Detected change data

==============================

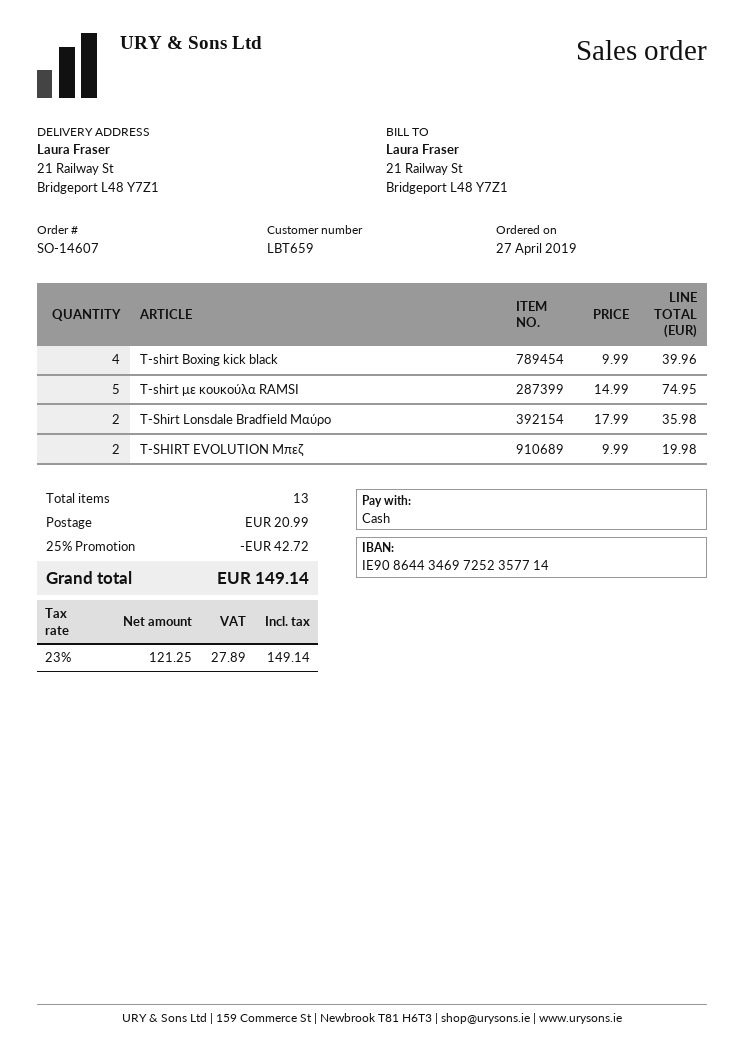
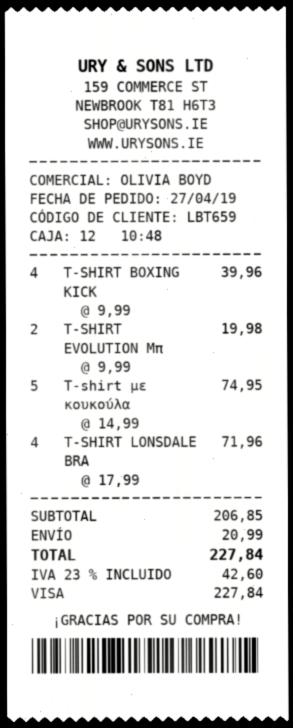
payment method: cash -> Visa
T-Shirt Lonsdale Bradfield Μαύρο: 2 x 17.99 = 35.98 -> 4 x 17.99 = 71.96
discount: 25% = 42.72 -> none
tax: 23% = 27.89 -> 23% = 42.60
total: 149.14 -> 227.84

==============================

[What needs to be done] Repeat word for word the lines running from the line containing "T-Shirt Lonsdale Bradfield" to the end of the entries above, inclusive.

[Result of the task]
T-Shirt Lonsdale Bradfield Μαύρο: 2 x 17.99 = 35.98 -> 4 x 17.99 = 71.96
discount: 25% = 42.72 -> none
tax: 23% = 27.89 -> 23% = 42.60
total: 149.14 -> 227.84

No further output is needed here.